I should say no.
I really should.
But that damn smile is melting my reservations.
I nod yes and let him lead me back to the hotel.
I brush my teeth, change into a pair of his boxers and one of his t-shirts, and I fall asleep in his bed, in his arms.
The chirp of the alarm is loud. The light of morning is streaming through the curtains.
There's Ethan, lying next to me, his eyes still closed, his dark, wavy hair hanging over his face.
I don't want to leave.
I don't want to pull back.
But I don't have a choice. If I stay, if I keep up this level of intimacy, I'm going to fall hard and fast and I'm going to break when he doesn't catch me.
Ethan blinks his eyes open. His gaze goes to the alarm clock. He stares at it like it did him wrong then sighs with pleasure as his slap silences the alarm.
He turns to me.
A smile spreads over his lips as his eyes meet mine. The way he looks at me is the exact opposite of the way he looked at that alarm clock.

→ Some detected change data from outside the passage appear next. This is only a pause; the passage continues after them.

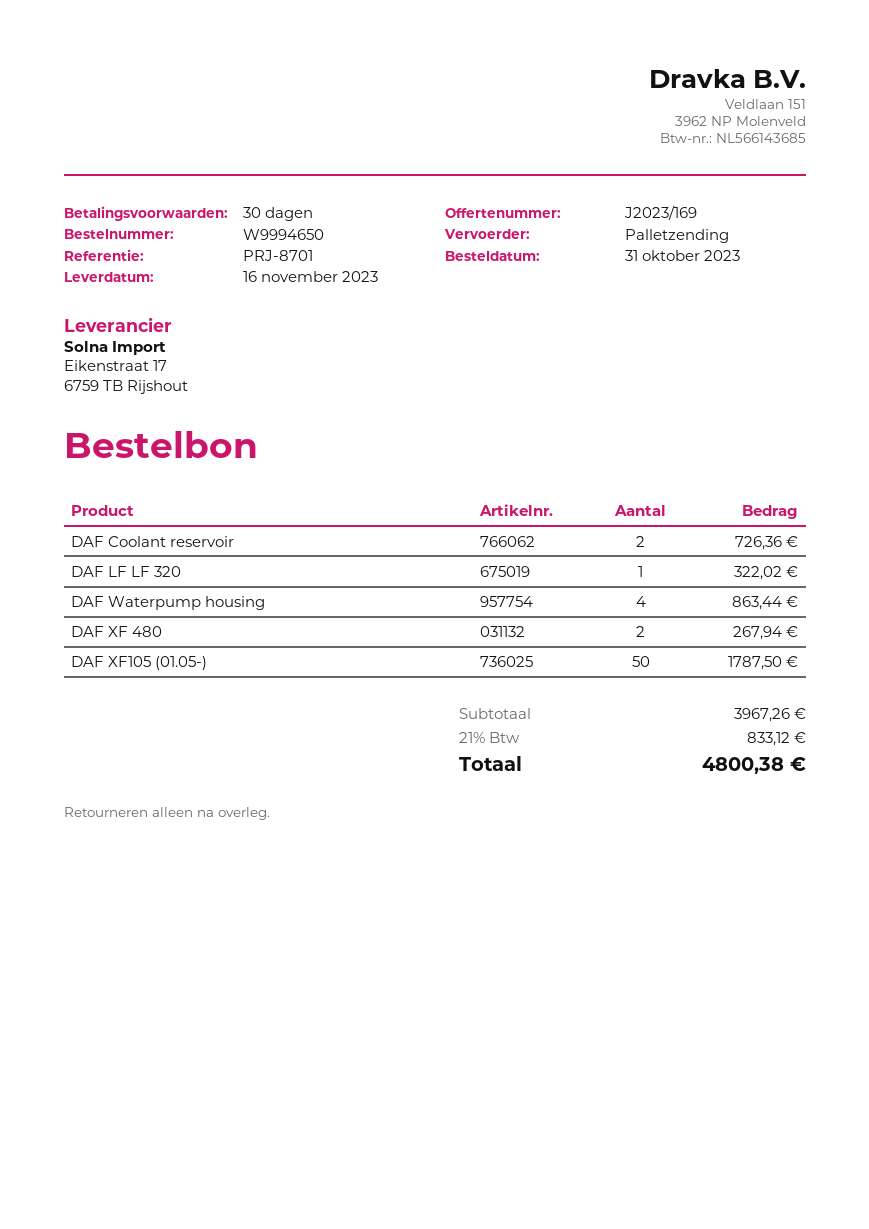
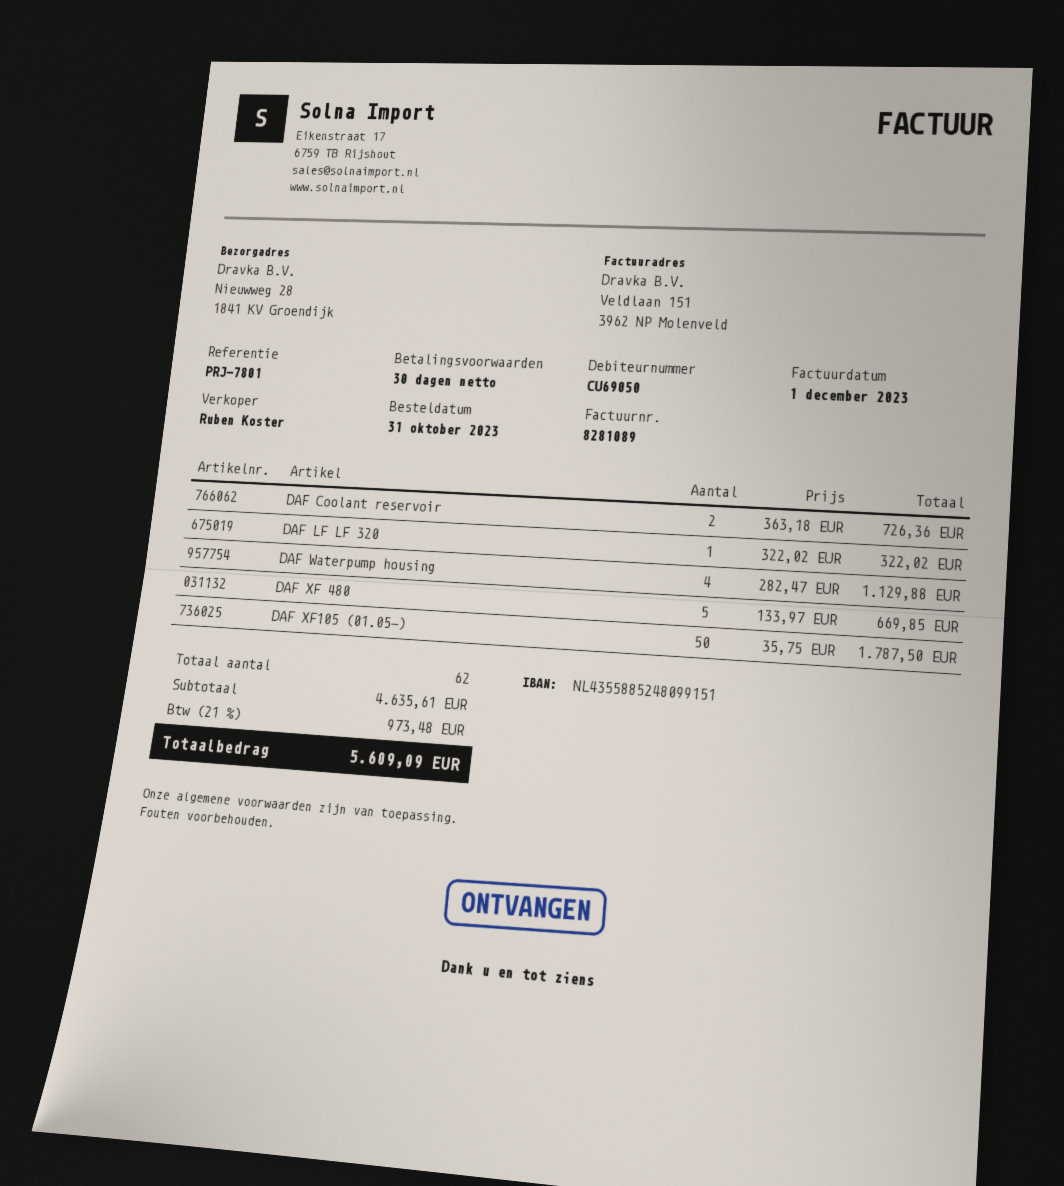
reference: PRJ-8701 -> PRJ-7801
DAF Waterpump housing: 4 for 863.44 -> 4 for 1129.88
DAF XF 480: 2 for 267.94 -> 5 for 669.85
subtotal: 3967.26 -> 4635.61
tax: 21% = 833.12 -> 21% = 973.48
total: 4800.38 -> 5609.09

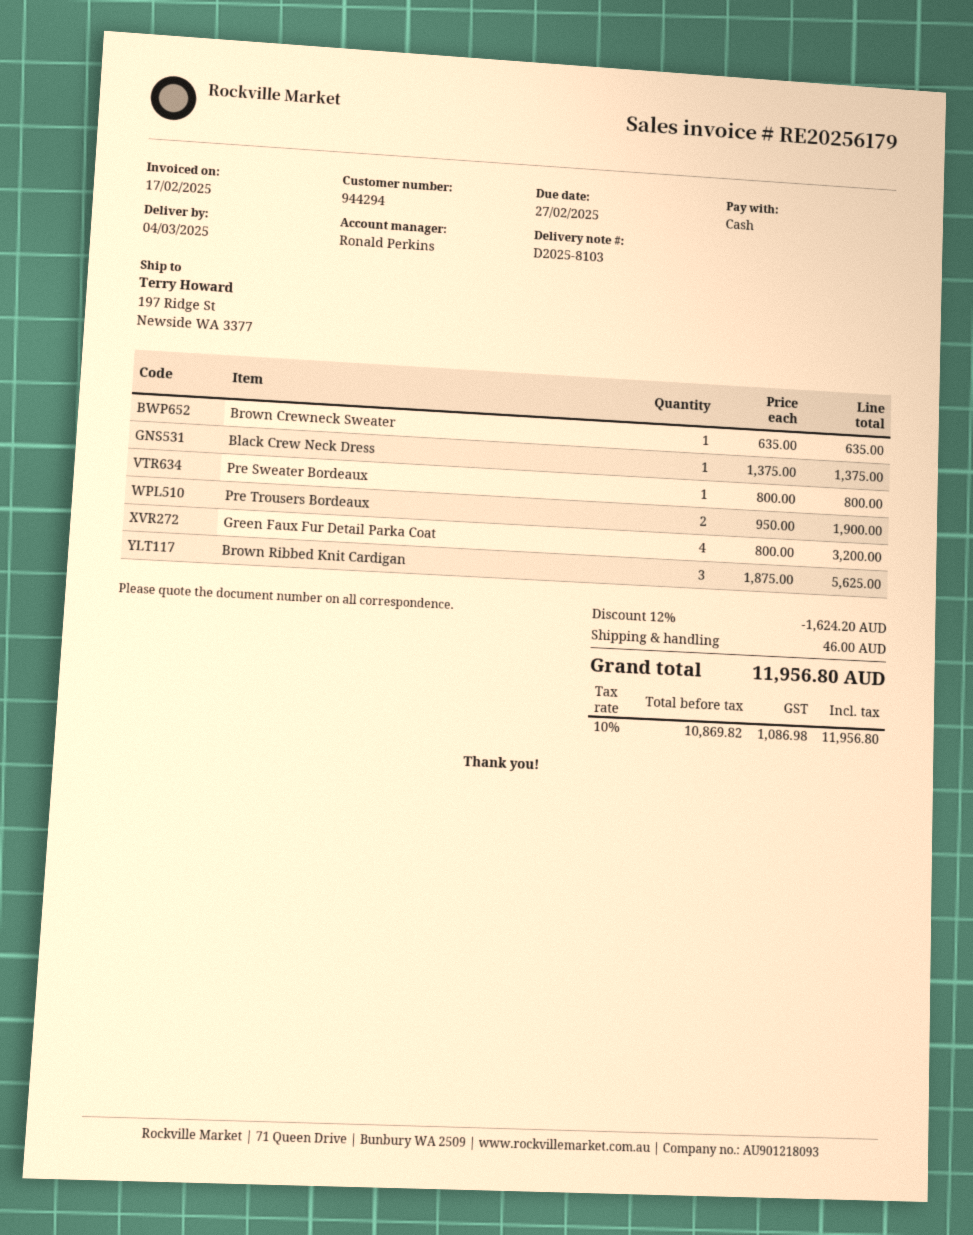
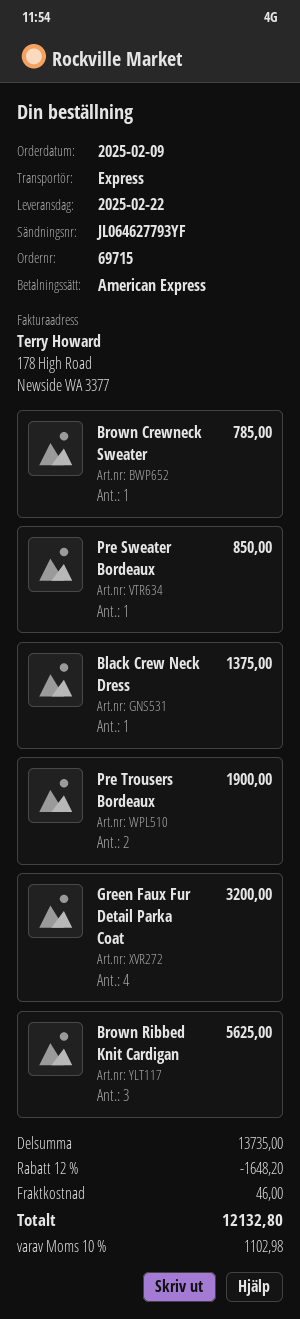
delivery date: 2025-03-04 -> 2025-02-22
payment method: cash -> American Express
Brown Crewneck Sweater: 1 for 635.00 -> 1 for 785.00
Pre Sweater Bordeaux: 1 for 800.00 -> 1 for 850.00
discount: 12% = 1624.20 -> 12% = 1648.20
tax: 10% = 1086.98 -> 10% = 1102.98
total: 11956.80 -> 12132.80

It's like I've done him right, like he wants more of me for every second of every day forever.
Damn, I'm already melting.
"Come back to bed. We have another hour." His fingers brush my thigh, my arm, my hand. The touch is affectionate, like we're old lovers.
I guess in a way we are.
Sitting in his bed, watching the morning light illuminate his chiseled features, I might as well be his wife. He might as well be my husband. We might as well have promised each other happily ever after.
But we haven't.
We won't.
I need to go before I get lost in this fantasy.
I plant a kiss on his forehead. "I have to catch up on work. I'll meet you on the bus."
He looks at me with all the affection in the world. He nods then his eyelids press together and he falls back onto the bed.
It takes all the strength I have to leave.
After a long run, a few sets of bodyweight exercises, and a shower, I pack and head to the tour bus.
I get set up in the kitchenette with my headphones, my textbook, and my armada of gel roller pens. I should use pencils like most of my classmates. I should at least buy cheaper pens if I'm going to chew the cap off them. But I can’t. I love the smooth line these leave.
It makes math feel as grand and important as it is.
I'm so lost in work I barely notice Kit's arrival. He nods then plops on the couch with a video game.
Two problems later, Mal steps onto the bus. He and Kit share a particularly strained look. It's strange. I'm pretty sure Mal spent the night with yet another fuck buddy. He should be rested and relaxed, but he looks frustrated and unhappy.
I'm sure the man is frustrated often—it is hard being in charge—but he usually hides it well.
He stops by my alcove to say hello. "Hey, Vi. Where's Ethan?" His eyes bore into mine. Abandoning him already? I thought we talked about this.